**Problem requirements**
Beginning with the line that contains "#C1C1C1; font-style: italic;" in the material below, print each line exactly until the line that contains "center; padding-left: 14px;" has been printed, then stop.

**Supplied entries**
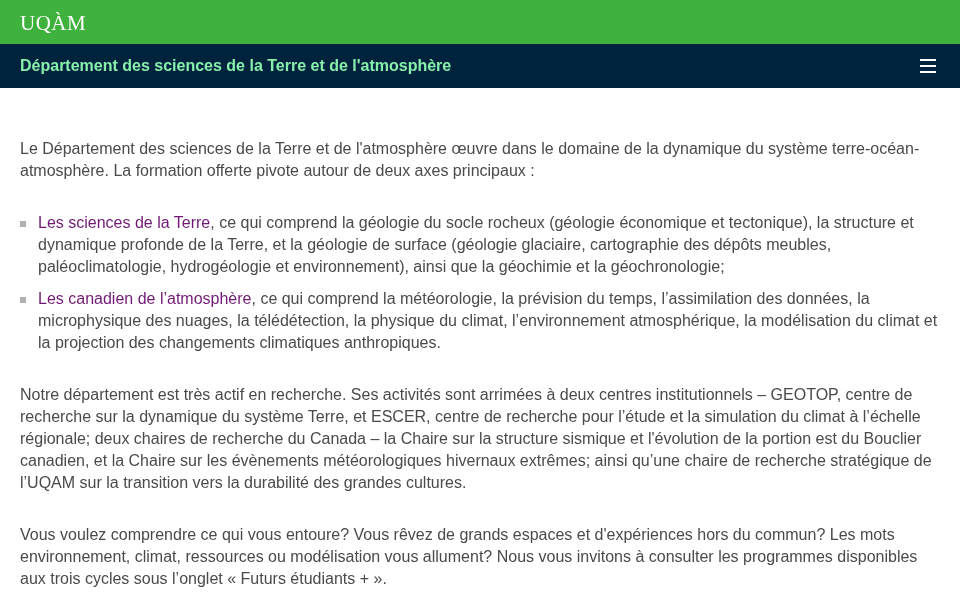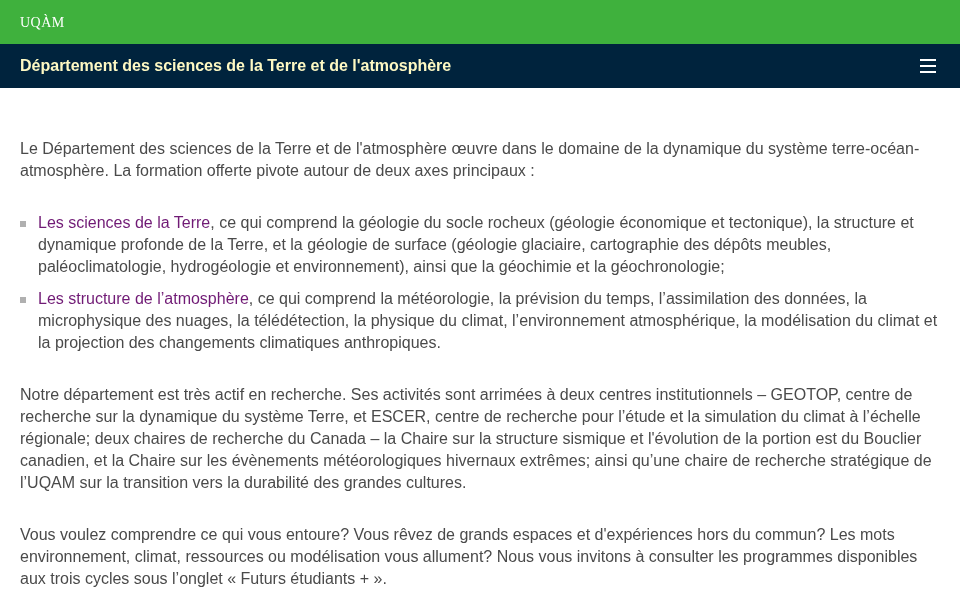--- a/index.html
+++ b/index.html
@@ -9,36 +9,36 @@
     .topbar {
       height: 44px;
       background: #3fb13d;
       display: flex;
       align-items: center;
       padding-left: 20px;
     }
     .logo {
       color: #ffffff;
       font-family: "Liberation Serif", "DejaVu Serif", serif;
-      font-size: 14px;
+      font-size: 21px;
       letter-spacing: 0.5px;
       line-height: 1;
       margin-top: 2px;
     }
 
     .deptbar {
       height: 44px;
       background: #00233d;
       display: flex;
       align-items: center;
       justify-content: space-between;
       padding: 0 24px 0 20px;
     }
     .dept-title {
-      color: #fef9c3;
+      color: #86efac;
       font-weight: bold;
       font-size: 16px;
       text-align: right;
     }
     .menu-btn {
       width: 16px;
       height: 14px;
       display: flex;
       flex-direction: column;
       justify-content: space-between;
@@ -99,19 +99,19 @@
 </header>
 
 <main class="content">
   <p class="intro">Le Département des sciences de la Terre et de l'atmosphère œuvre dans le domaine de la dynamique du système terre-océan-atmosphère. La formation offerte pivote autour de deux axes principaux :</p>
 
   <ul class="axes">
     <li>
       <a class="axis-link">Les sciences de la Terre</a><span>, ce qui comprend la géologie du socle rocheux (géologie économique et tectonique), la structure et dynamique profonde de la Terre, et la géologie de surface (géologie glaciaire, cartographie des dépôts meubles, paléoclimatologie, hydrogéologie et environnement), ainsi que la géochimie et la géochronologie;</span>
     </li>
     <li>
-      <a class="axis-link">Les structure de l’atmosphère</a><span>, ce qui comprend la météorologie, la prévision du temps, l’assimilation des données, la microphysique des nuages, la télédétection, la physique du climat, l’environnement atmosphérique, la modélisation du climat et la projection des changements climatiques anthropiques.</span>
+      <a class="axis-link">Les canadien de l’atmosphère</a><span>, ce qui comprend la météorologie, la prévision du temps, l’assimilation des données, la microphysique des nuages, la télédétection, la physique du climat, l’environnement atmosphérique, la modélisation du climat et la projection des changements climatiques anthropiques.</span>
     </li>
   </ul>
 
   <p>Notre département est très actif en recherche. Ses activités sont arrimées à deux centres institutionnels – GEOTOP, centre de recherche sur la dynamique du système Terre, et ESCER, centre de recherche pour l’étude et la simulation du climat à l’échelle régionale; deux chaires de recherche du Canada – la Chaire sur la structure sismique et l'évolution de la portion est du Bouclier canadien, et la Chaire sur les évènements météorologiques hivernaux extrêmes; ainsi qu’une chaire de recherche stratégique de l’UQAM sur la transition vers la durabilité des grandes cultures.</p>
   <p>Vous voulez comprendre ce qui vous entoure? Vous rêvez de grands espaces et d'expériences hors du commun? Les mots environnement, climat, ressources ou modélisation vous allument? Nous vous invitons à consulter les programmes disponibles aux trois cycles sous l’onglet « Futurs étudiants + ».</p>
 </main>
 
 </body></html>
---
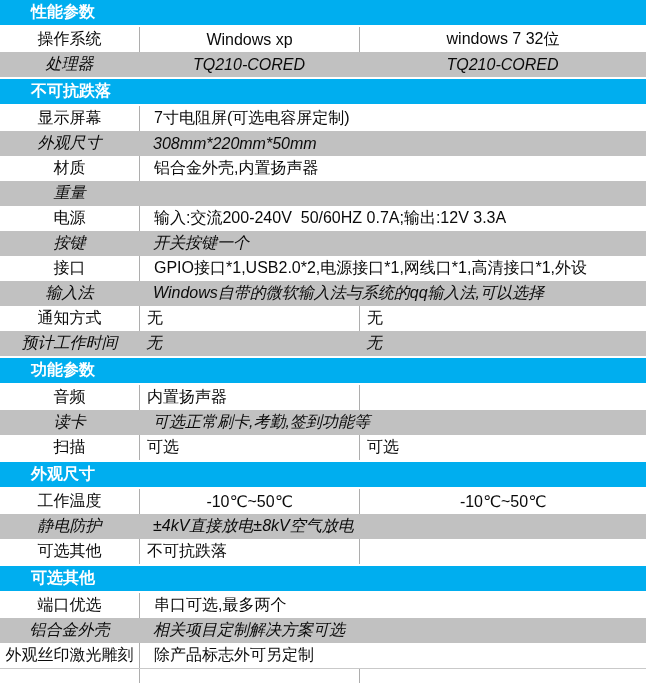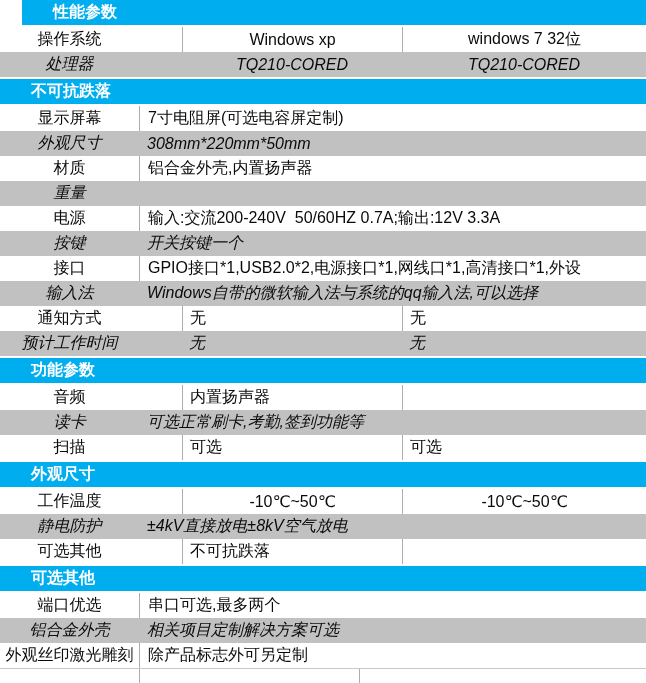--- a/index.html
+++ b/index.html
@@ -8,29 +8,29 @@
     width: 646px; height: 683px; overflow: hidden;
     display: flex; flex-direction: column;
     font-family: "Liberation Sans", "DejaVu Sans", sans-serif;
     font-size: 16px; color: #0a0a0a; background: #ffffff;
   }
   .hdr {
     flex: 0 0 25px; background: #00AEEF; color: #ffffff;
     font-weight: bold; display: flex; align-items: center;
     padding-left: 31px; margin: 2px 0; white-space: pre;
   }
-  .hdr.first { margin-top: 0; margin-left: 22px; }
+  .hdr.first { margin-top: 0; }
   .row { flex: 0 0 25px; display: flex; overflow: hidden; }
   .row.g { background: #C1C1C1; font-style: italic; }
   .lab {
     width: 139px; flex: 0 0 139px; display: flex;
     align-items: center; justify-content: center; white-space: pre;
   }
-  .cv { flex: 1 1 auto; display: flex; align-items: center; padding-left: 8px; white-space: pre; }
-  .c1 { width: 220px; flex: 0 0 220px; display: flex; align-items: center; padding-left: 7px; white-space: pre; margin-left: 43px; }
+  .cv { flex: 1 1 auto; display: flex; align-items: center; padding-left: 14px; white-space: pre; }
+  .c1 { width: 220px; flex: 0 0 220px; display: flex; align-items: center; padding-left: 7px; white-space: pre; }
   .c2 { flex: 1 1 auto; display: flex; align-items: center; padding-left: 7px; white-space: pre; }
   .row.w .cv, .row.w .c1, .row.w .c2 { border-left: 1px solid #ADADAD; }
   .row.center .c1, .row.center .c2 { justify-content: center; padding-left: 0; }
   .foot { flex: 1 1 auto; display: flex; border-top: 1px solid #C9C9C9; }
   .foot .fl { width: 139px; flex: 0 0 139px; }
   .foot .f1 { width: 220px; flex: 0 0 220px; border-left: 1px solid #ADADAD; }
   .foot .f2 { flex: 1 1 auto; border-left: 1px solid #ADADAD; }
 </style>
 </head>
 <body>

**Solved exercise**
   .row.g { background: #C1C1C1; font-style: italic; }
   .lab {
     width: 139px; flex: 0 0 139px; display: flex;
     align-items: center; justify-content: center; white-space: pre;
   }
-  .cv { flex: 1 1 auto; display: flex; align-items: center; padding-left: 8px; white-space: pre; }
-  .c1 { width: 220px; flex: 0 0 220px; display: flex; align-items: center; padding-left: 7px; white-space: pre; margin-left: 43px; }
+  .cv { flex: 1 1 auto; display: flex; align-items: center; padding-left: 14px; white-space: pre; }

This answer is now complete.